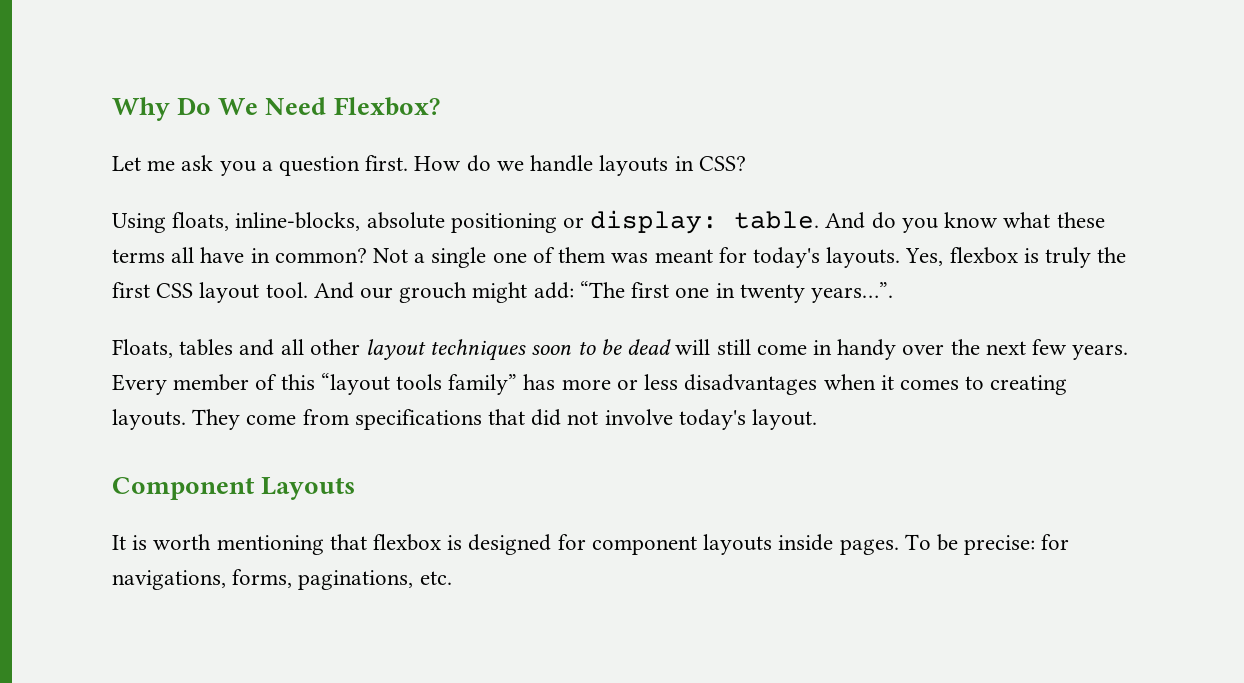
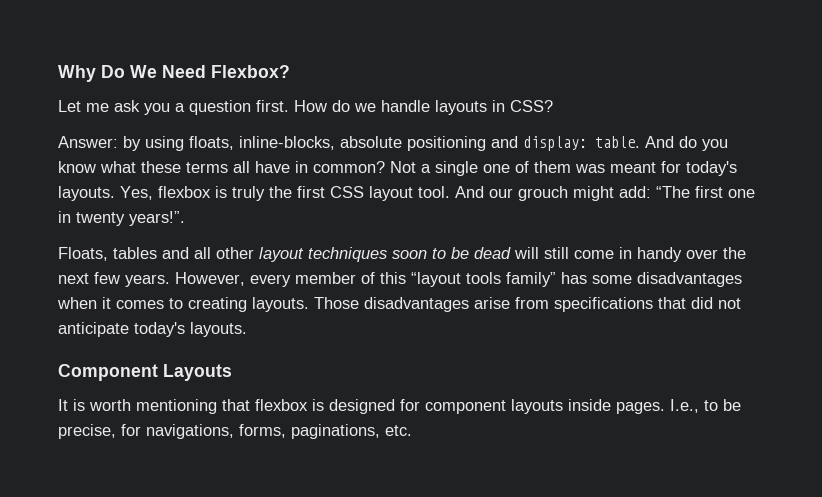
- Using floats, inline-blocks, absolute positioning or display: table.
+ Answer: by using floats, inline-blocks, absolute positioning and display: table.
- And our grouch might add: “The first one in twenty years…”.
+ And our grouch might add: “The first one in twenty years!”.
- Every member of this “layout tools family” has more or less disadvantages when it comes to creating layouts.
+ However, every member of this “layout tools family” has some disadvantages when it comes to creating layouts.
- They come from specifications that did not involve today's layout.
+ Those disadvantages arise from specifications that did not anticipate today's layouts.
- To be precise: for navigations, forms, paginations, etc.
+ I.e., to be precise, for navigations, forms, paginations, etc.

◆ WORK REQUEST ◆
Your answer must consist only of the lines from the one containing "- And our grouch" through the last line of the data above, both included, exactly as written.

◆ RESPONSE TO THIS EXERCISE ◆
- And our grouch might add: “The first one in twenty years…”.
+ And our grouch might add: “The first one in twenty years!”.
- Every member of this “layout tools family” has more or less disadvantages when it comes to creating layouts.
+ However, every member of this “layout tools family” has some disadvantages when it comes to creating layouts.
- They come from specifications that did not involve today's layout.
+ Those disadvantages arise from specifications that did not anticipate today's layouts.
- To be precise: for navigations, forms, paginations, etc.
+ I.e., to be precise, for navigations, forms, paginations, etc.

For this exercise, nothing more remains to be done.